- Regular edition cover

Single by SID

from the album Outsider
- Language: Japanese
- B-side: "Shōkyakuro"
- Released: July 24, 2013
- Length: 12:43
- Label: Ki/oon
- Composer: Aki
- Lyricist: Mao

SID singles chronology
| "Koi ni Ochite" (2013) | "Sa-Ma-La-Va" (2013) | "Anniversary" (2013) |

Music video
- "Sa-Ma-La-Va" on YouTube

= Sa-Ma-La-Va =

"Sa-Ma-La-Va" (サマラバ) (Note: The official romanization by the band is "SA-MA-LA-VA", but it is sometimes romanized as "Samaraba" or erroneously as "Summer Lover".) is a single by Japanese rock band SID, released on July 24, 2013, by Ki/oon and included on the album Outsider.

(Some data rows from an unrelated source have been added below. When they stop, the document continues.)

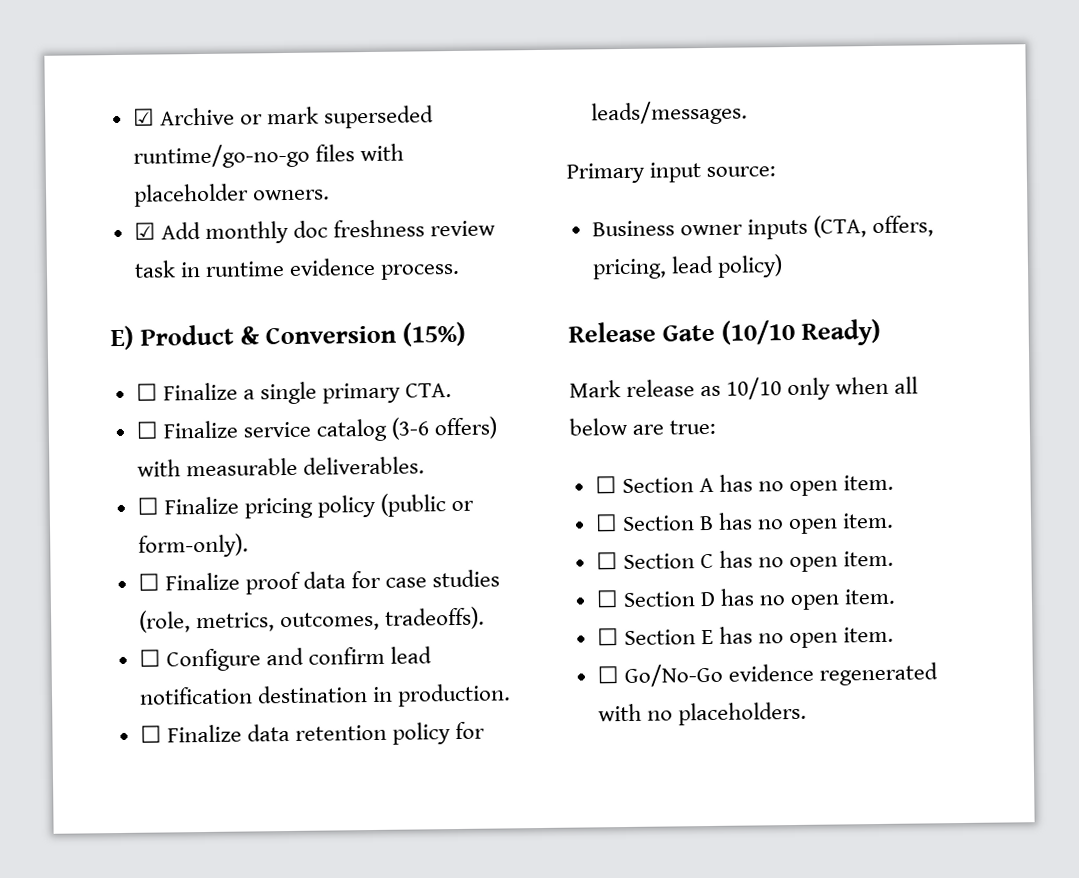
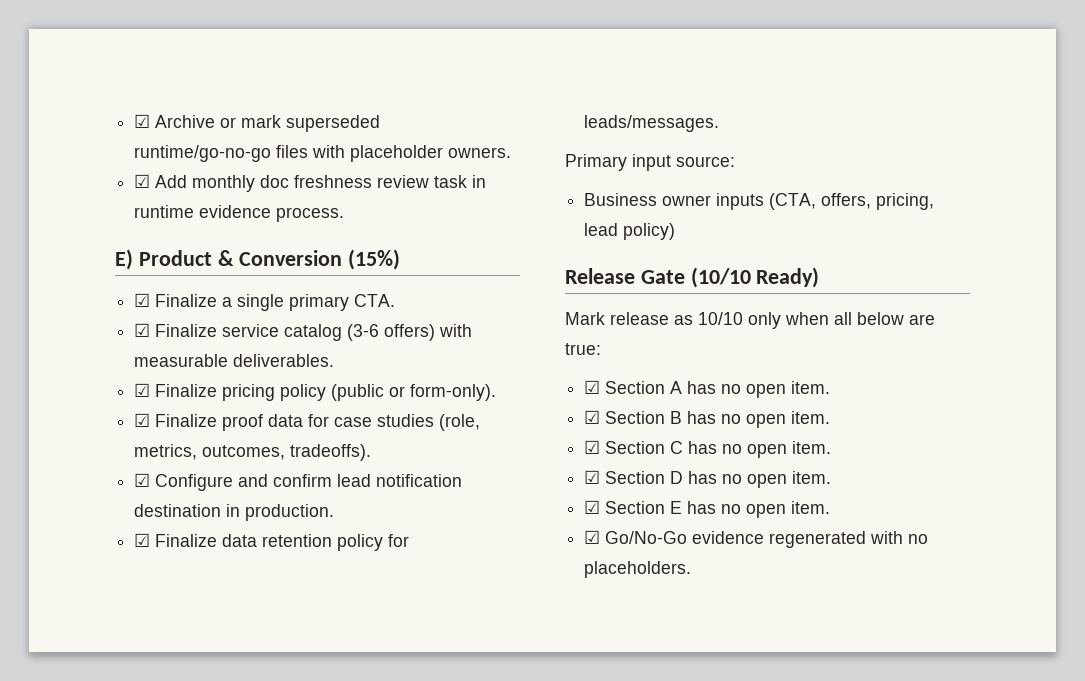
- ☐ Finalize a single primary CTA.
+ ☑ Finalize a single primary CTA.
- ☐ Finalize service catalog (3-6 offers) with measurable deliverables.
+ ☑ Finalize service catalog (3-6 offers) with measurable deliverables.
- ☐ Finalize pricing policy (public or form-only).
+ ☑ Finalize pricing policy (public or form-only).
- ☐ Finalize proof data for case studies (role, metrics, outcomes, tradeoffs).
+ ☑ Finalize proof data for case studies (role, metrics, outcomes, tradeoffs).
- ☐ Configure and confirm lead notification destination in production.
+ ☑ Configure and confirm lead notification destination in production.
- ☐ Finalize data retention policy for leads/messages.
+ ☑ Finalize data retention policy for leads/messages.
- ☐ Section A has no open item.
+ ☑ Section A has no open item.
- ☐ Section B has no open item.
+ ☑ Section B has no open item.
- ☐ Section C has no open item.
+ ☑ Section C has no open item.
- ☐ Section D has no open item.
+ ☑ Section D has no open item.
- ☐ Section E has no open item.
+ ☑ Section E has no open item.
- ☐ Go/No-Go evidence regenerated with no placeholders.
+ ☑ Go/No-Go evidence regenerated with no placeholders.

== Promotion and release ==
The single was announced in mid-2013 as the eighth project commemorating the band's ten-year career. It was released on July 24, shortly before the start of their ten-year tour with some open-air concerts, and one day before Sid held an event in collaboration with the fashion brand Vanquish at the Shibuya 101 store.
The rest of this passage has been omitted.